Figure 2. Boxplots showing median, interquartile range (shaded box), and 95% confidence ranges (whiskers) of absolute values for each FC measure computed over all channels and subjects for each session and concentration signal. The solid and dotted horizontal lines indicate the stability intervals within which no significant differences (p>0.05) in connectivity values were found between different data lengths for session 1 and 2, respectively.

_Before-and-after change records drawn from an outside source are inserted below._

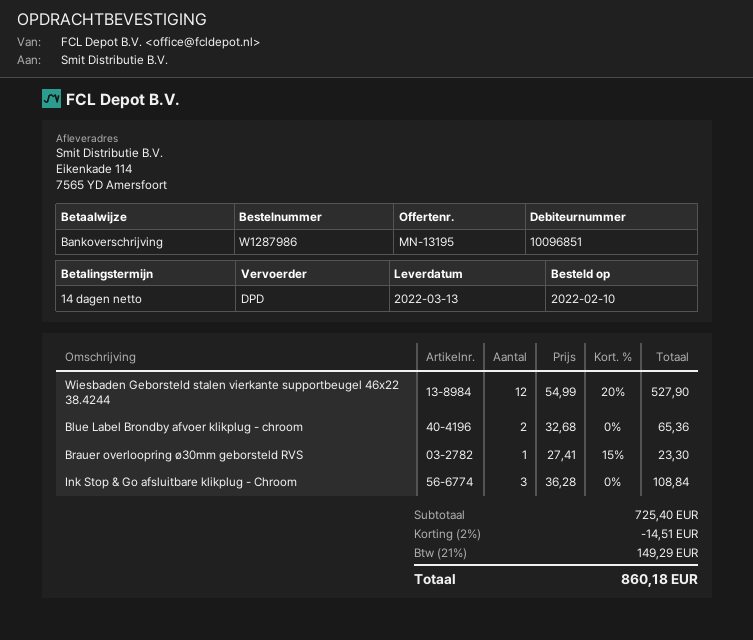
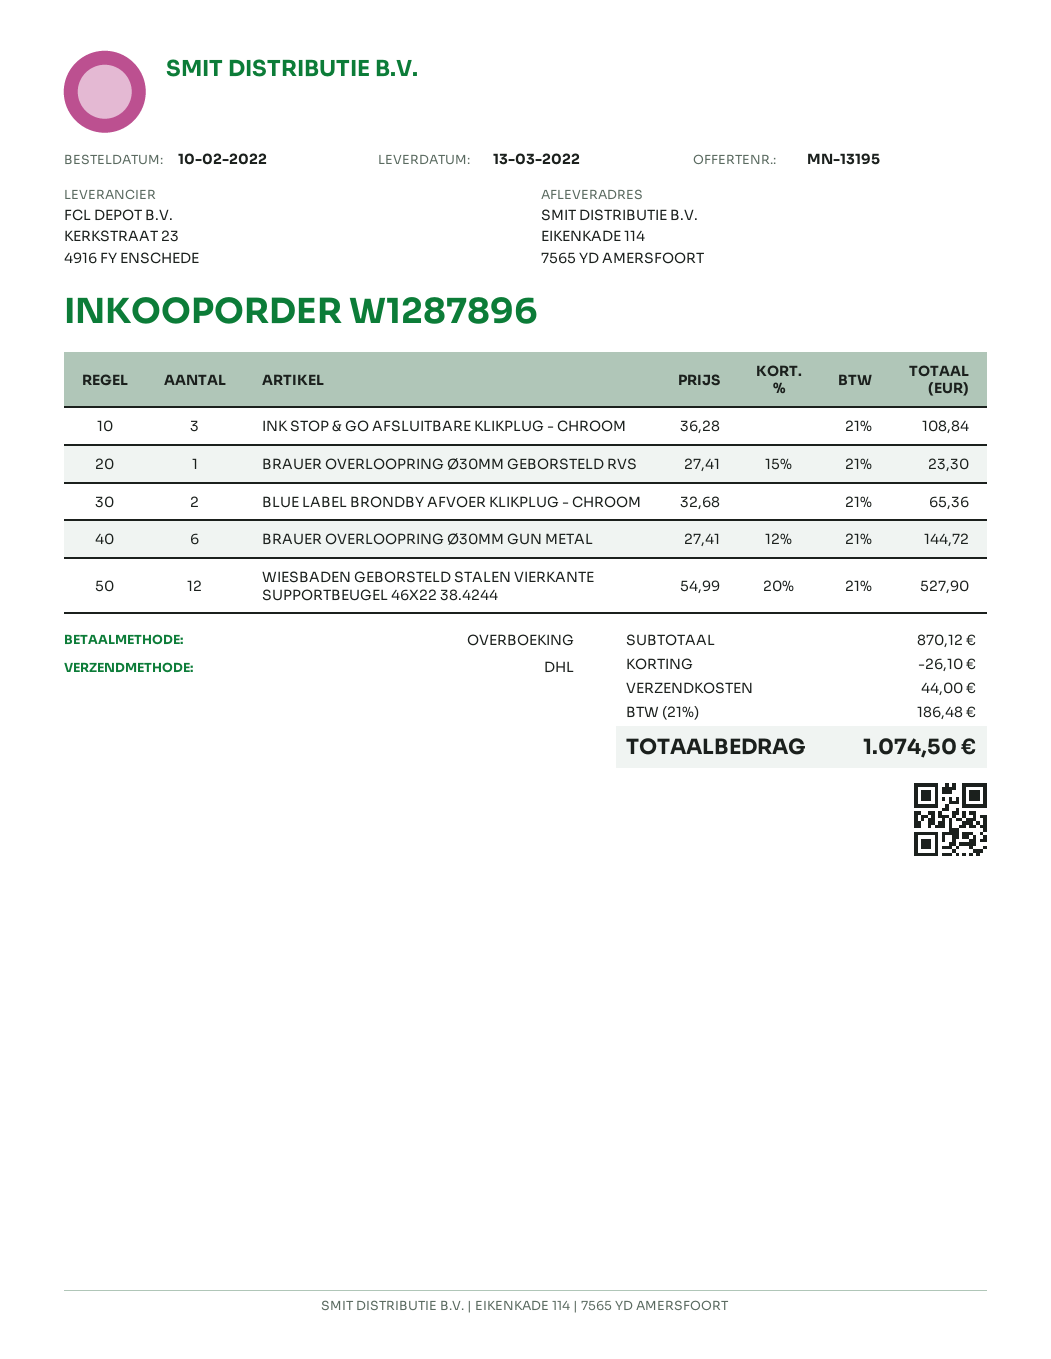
order number: W1287986 -> W1287896
shipping method: DPD -> DHL
BRAUER OVERLOOPRING Ø30MM GUN METAL: none -> 6 x 27.41 - 12% = 144.72
subtotal: 725.40 -> 870.12
discount: 14.51 -> 26.10
shipping: none -> 44.00
tax: 21% = 149.29 -> 21% = 186.48
total: 860.18 -> 1074.50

      Fig. 3 shows the results of the TRT analysis performed on each FC measure for HbO, HbR and HbT. For each data length, boxplots show average ICC values across all channels and subjects. High reliability was found for PC and BC with mean ICC values greater than 0.8 for all data lengths and concentration signals. The repeated-measures ANOVA showed no significant differences (p>0.05) between PC and BC for all data lengths. For HbO, the reliability decreased slightly for data lengths longer than 120 sec. MI also showed high reliability (mean ICC greater than 0.75) for all data lengths, exhibiting more variability for HbO and HbT compared to HbR. The reliability of MI significantly decreased for HbO and HbT for data lengths longer than 120 sec. The reliability of MI for HbR was found to be high (mean ICC greater than 0.8) with no significant variation across data lengths longer than 60 sec. Compared to the other FC measures, PtC yielded the lowest reliability (mean ICC values between 0.6 and 0.8) for data lengths shorter than 150 sec. The reliability of PtC decreased significantly with medium to long-range data lengths with higher variations across subjects and channels.
      Our results showed that the majority of the global and regional (nodal) graph metrics derived by PC, BC and MI stabilized with increasing data length. The PC and BC-derived graph measures showed stability with short to medium-range data lengths longer than 1, 2.5 and 1.5 min for HbO, HbR and HbT, respectively. The MI-derived graph metrics required medium to long-range data length (longer than 2.5 min) to stabilize. The stability analysis on the network metrics derived by PtC revealed stability for short-range data lengths shorter than 1 min for HbO and HbR, and 2.5 min for HbT. Among all the metrics, the participation coefficient was found to be highly variable across sessions and subjects.
      Fig. 4 shows the ICC maps for degree and shortest pathlength computed using each of the four FC measures as a function of data length for HbO. Overall, the ICC maps showed higher stability with increasing data lengths at the nodal level for the metrics computed by PC, BC and MI. The ICC maps of the metrics derived by BC and MI compared to PC were spatially more uniform across brain regions. In contrast, the reliability of the PtC-derived metrics was found to be only higher for data lengths shorter than 120 sec.

Figure 3. Boxplots of intraclass correlation (ICC) values as a function of data length.  Boxplots show median, interquartile range (shaded box), and 95% confidence limits (whiskers) computed over all subjects for HbO, HbR, and HbT.

Figure 4. Intraclass correlation (ICC) maps for the nodal degree and shortest path length as a function of data length for HbO.

      Our results suggest that caution should be taken when comparing results from studies on functional organization of brain networks when the FC analysis is performed with different data lengths, especially with short-range epoch lengths. Moreover, various graph metrics should be investigated and interpreted cautiously as they showed different sensitivities to data length. 

Reference

Aarabi, A., Huppert, T.J., 2019. Assessment of the effect of data length on the reliability of resting-state fNIRS connectivity measures and graph metrics, Biomedical Signal Processing and Control 54, 101612.